*EXERCISE PROMPT*. Transcribe, word for word, all of the entries below, and exclude any pictures from the copy.

======== DATA FOR REVIEW

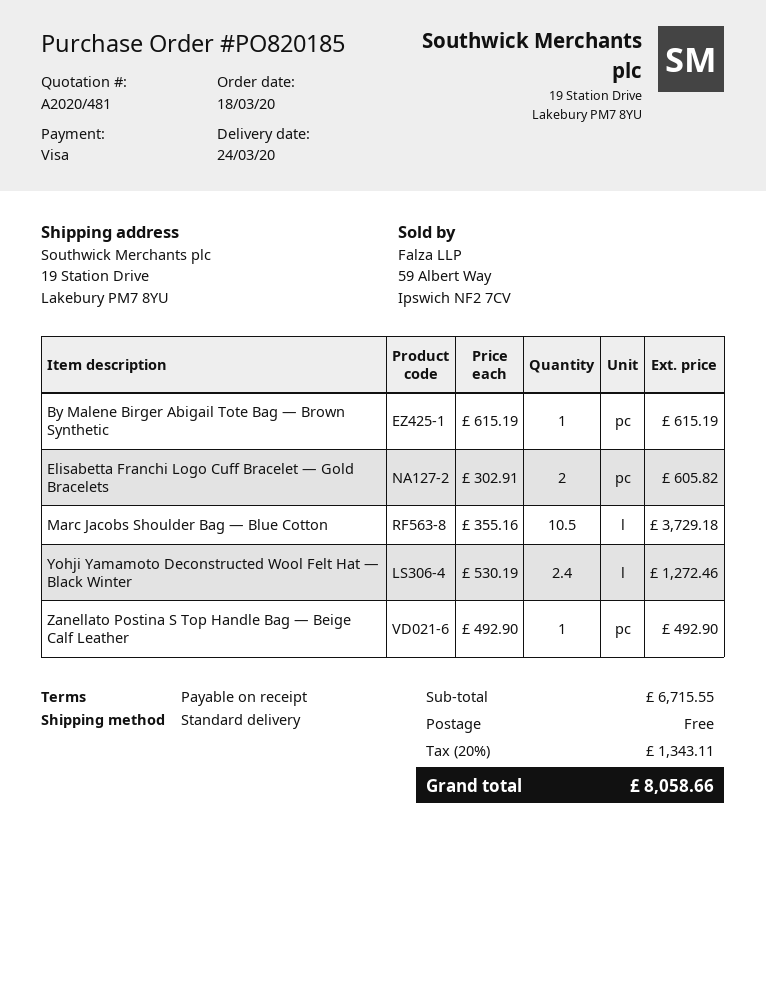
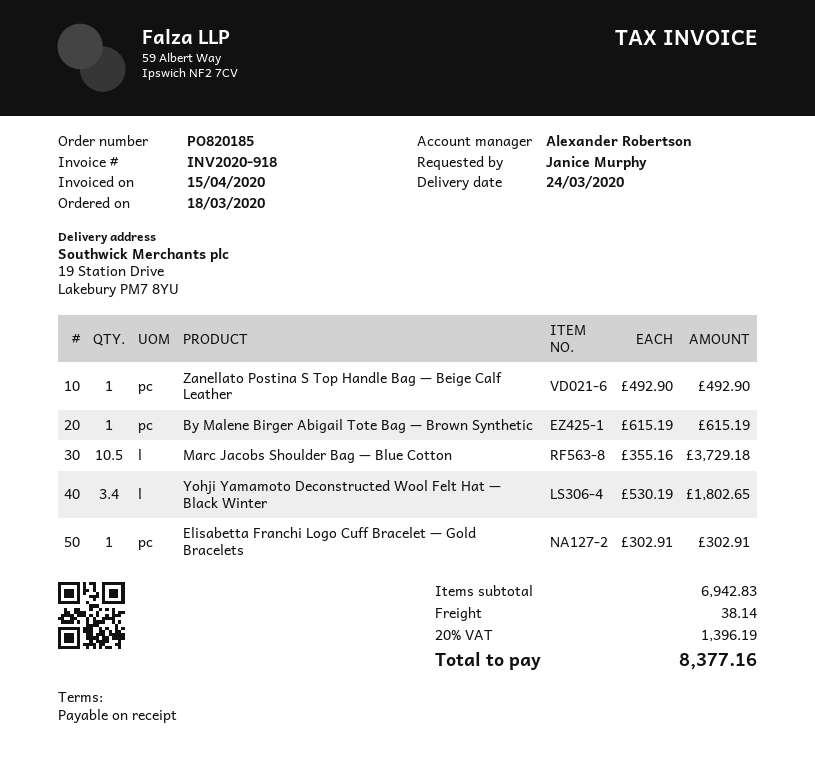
Elisabetta Franchi Logo Cuff Bracelet — Gold Bracelets: 2 x 302.91 = 605.82 -> 1 x 302.91 = 302.91
Yohji Yamamoto Deconstructed Wool Felt Hat — Black Winter: 2.4 x 530.19 = 1272.46 -> 3.4 x 530.19 = 1802.65
subtotal: 6715.55 -> 6942.83
shipping: 0.00 -> 38.14
tax: 20% = 1343.11 -> 20% = 1396.19
total: 8058.66 -> 8377.16

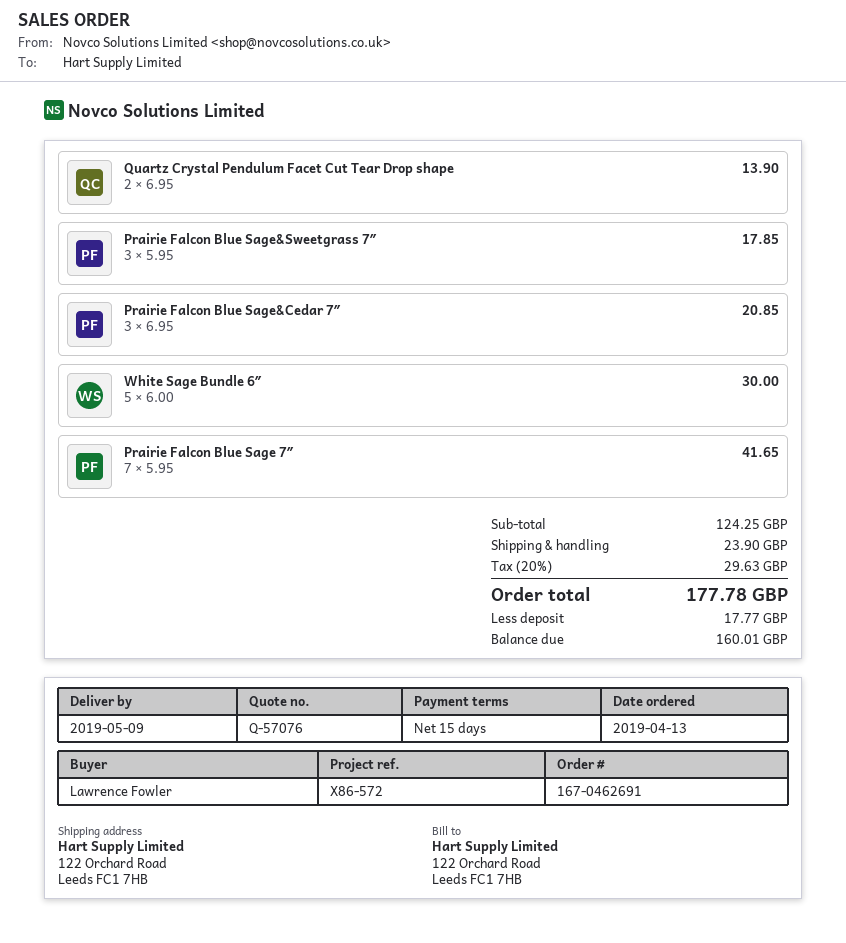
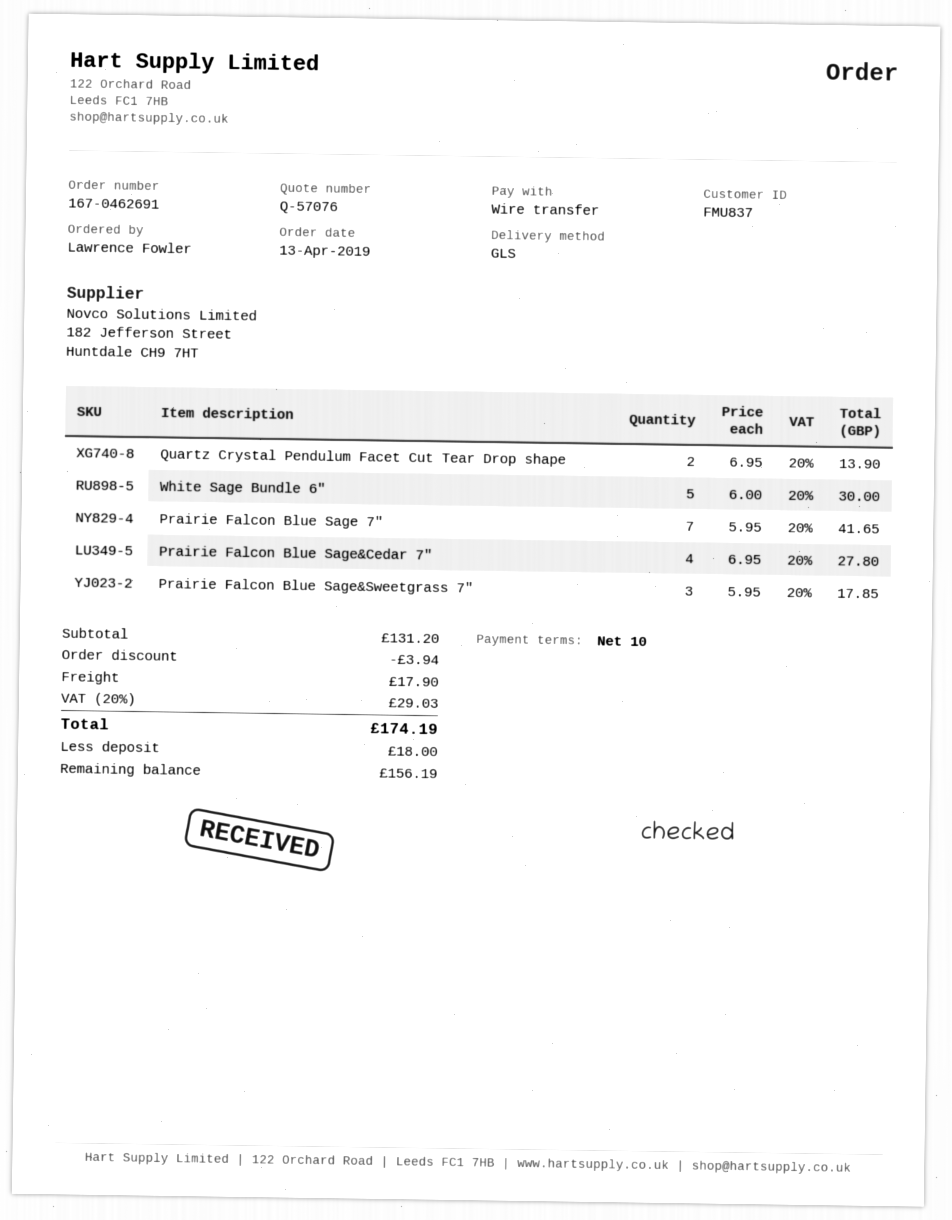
payment terms: 15 days -> 10 days
Prairie Falcon Blue Sage&Cedar 7″: 3 x 6.95 = 20.85 -> 4 x 6.95 = 27.80
subtotal: 124.25 -> 131.20
discount: none -> 3.94
shipping: 23.90 -> 17.90
tax: 20% = 29.63 -> 20% = 29.03
total: 177.78 -> 174.19
deposit: 17.77 -> 18.00
balance: 160.01 -> 156.19

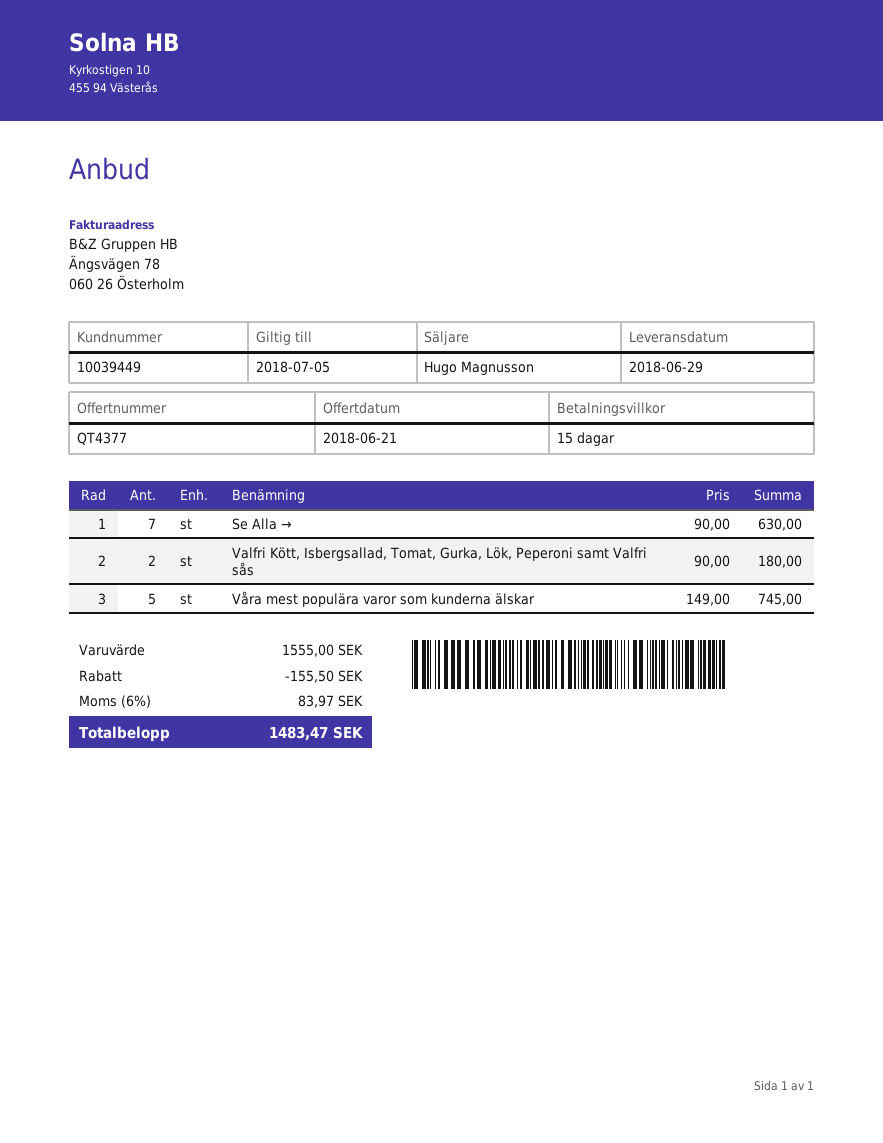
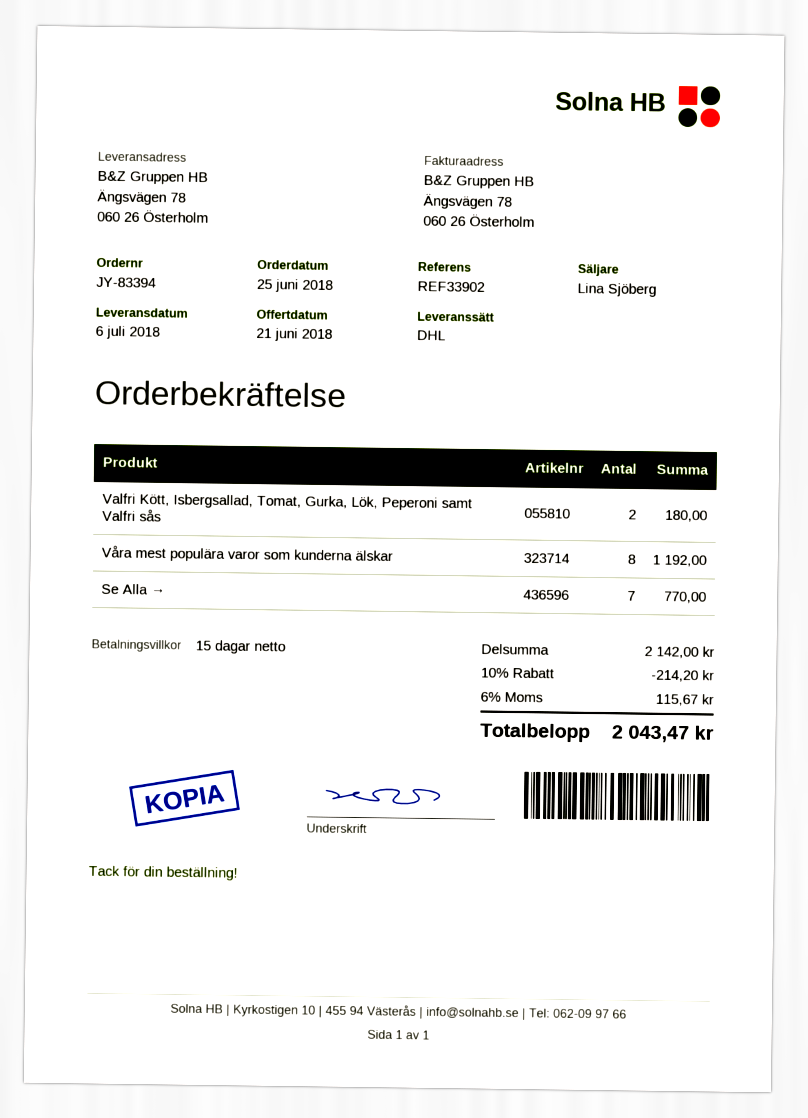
delivery date: 2018-06-29 -> 2018-07-06
sales rep: Hugo Magnusson -> Lina Sjöberg
Se Alla →: 7 for 630.00 -> 7 for 770.00
Våra mest populära varor som kunderna älskar: 5 for 745.00 -> 8 for 1192.00
subtotal: 1555.00 -> 2142.00
discount: 155.50 -> 214.20
tax: 6% = 83.97 -> 6% = 115.67
total: 1483.47 -> 2043.47

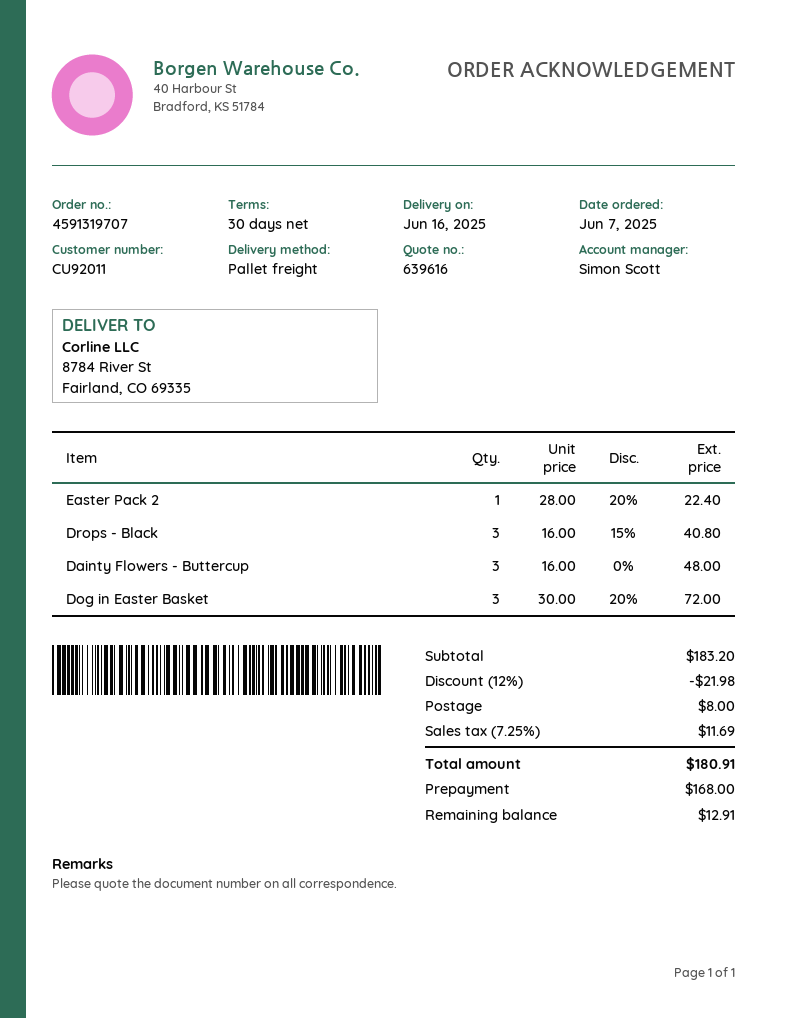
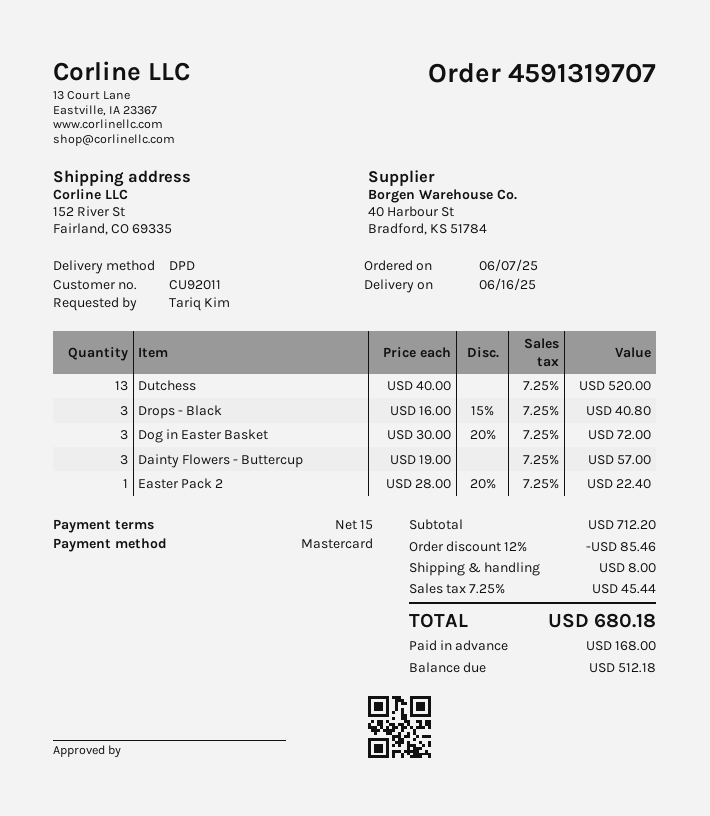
payment terms: 30 days -> 15 days
shipping method: pallet freight -> DPD
ship to: 8784 River St, Fairland, CO 69335 -> 152 River St, Fairland, CO 69335
Dainty Flowers - Buttercup: 3 x 16.00 = 48.00 -> 3 x 19.00 = 57.00
Dutchess: none -> 13 x 40.00 = 520.00
subtotal: 183.20 -> 712.20
discount: 12% = 21.98 -> 12% = 85.46
tax: 7.25% = 11.69 -> 7.25% = 45.44
total: 180.91 -> 680.18
balance: 12.91 -> 512.18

================

*SOLUTION BELOW*.
Elisabetta Franchi Logo Cuff Bracelet — Gold Bracelets: 2 x 302.91 = 605.82 -> 1 x 302.91 = 302.91
Yohji Yamamoto Deconstructed Wool Felt Hat — Black Winter: 2.4 x 530.19 = 1272.46 -> 3.4 x 530.19 = 1802.65
subtotal: 6715.55 -> 6942.83
shipping: 0.00 -> 38.14
tax: 20% = 1343.11 -> 20% = 1396.19
total: 8058.66 -> 8377.16

payment terms: 15 days -> 10 days
Prairie Falcon Blue Sage&Cedar 7″: 3 x 6.95 = 20.85 -> 4 x 6.95 = 27.80
subtotal: 124.25 -> 131.20
discount: none -> 3.94
shipping: 23.90 -> 17.90
tax: 20% = 29.63 -> 20% = 29.03
total: 177.78 -> 174.19
deposit: 17.77 -> 18.00
balance: 160.01 -> 156.19

delivery date: 2018-06-29 -> 2018-07-06
sales rep: Hugo Magnusson -> Lina Sjöberg
Se Alla →: 7 for 630.00 -> 7 for 770.00
Våra mest populära varor som kunderna älskar: 5 for 745.00 -> 8 for 1192.00
subtotal: 1555.00 -> 2142.00
discount: 155.50 -> 214.20
tax: 6% = 83.97 -> 6% = 115.67
total: 1483.47 -> 2043.47

payment terms: 30 days -> 15 days
shipping method: pallet freight -> DPD
ship to: 8784 River St, Fairland, CO 69335 -> 152 River St, Fairland, CO 69335
Dainty Flowers - Buttercup: 3 x 16.00 = 48.00 -> 3 x 19.00 = 57.00
Dutchess: none -> 13 x 40.00 = 520.00
subtotal: 183.20 -> 712.20
discount: 12% = 21.98 -> 12% = 85.46
tax: 7.25% = 11.69 -> 7.25% = 45.44
total: 180.91 -> 680.18
balance: 12.91 -> 512.18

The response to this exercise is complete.